YOUR INSTRUCTIONS
Locate the word "content" in the data below, then copy every line that holds it.

Items from a dataset
--------------------
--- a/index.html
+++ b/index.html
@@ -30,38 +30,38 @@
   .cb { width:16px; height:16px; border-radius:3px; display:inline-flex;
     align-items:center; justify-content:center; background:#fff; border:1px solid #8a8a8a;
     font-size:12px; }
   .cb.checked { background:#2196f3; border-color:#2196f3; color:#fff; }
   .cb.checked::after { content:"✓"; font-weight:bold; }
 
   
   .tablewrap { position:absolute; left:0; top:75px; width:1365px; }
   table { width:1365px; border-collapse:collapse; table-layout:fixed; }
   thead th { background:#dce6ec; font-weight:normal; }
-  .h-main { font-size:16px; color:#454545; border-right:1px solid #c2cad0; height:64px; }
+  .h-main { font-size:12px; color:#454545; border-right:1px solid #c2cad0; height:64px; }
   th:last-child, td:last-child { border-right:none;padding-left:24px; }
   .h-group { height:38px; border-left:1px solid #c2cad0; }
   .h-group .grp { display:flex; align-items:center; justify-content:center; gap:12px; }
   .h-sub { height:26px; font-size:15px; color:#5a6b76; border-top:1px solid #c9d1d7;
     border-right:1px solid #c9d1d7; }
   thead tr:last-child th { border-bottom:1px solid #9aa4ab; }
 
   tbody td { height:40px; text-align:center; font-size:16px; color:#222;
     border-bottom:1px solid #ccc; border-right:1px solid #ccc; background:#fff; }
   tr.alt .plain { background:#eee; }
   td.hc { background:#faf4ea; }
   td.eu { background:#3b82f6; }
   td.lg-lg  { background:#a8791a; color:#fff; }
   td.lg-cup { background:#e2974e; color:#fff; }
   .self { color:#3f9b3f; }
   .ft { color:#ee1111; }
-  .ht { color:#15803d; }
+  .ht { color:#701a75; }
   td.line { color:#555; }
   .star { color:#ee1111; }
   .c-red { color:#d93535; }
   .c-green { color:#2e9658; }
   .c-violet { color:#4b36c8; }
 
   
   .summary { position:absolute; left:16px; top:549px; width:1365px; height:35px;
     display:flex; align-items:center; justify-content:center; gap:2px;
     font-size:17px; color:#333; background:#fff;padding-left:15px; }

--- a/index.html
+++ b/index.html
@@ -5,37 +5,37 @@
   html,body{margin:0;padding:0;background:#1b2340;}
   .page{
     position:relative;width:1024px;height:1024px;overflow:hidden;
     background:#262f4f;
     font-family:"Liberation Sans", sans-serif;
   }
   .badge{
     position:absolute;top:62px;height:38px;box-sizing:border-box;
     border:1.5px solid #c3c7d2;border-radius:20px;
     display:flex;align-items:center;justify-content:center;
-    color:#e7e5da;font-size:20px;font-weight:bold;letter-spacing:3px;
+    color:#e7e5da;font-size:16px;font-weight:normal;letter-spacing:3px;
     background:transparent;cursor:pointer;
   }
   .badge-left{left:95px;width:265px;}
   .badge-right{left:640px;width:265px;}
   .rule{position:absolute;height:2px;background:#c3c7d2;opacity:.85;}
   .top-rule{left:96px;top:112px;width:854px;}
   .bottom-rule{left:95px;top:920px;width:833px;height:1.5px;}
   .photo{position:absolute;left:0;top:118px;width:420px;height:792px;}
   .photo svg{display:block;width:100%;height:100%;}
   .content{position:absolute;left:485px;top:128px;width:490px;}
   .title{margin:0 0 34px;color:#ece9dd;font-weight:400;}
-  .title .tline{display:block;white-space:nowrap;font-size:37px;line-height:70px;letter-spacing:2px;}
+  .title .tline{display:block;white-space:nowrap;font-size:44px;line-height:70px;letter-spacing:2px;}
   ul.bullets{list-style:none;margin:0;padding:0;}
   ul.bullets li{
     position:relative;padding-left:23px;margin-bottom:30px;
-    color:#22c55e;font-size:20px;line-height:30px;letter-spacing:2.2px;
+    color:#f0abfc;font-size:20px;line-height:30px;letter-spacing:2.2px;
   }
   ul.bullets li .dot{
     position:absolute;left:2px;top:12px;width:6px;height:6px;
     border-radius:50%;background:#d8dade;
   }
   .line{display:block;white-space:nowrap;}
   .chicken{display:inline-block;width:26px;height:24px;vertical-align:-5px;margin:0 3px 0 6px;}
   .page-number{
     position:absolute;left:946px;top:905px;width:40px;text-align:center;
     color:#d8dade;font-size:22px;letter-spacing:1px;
--------------------
EXPECTED ANSWER
     align-items:center; justify-content:center; background:#fff; border:1px solid #8a8a8a;
   .cb.checked::after { content:"✓"; font-weight:bold; }
   .h-group .grp { display:flex; align-items:center; justify-content:center; gap:12px; }
     display:flex; align-items:center; justify-content:center; gap:2px;
     display:flex;align-items:center;justify-content:center;
   .content{position:absolute;left:485px;top:128px;width:490px;}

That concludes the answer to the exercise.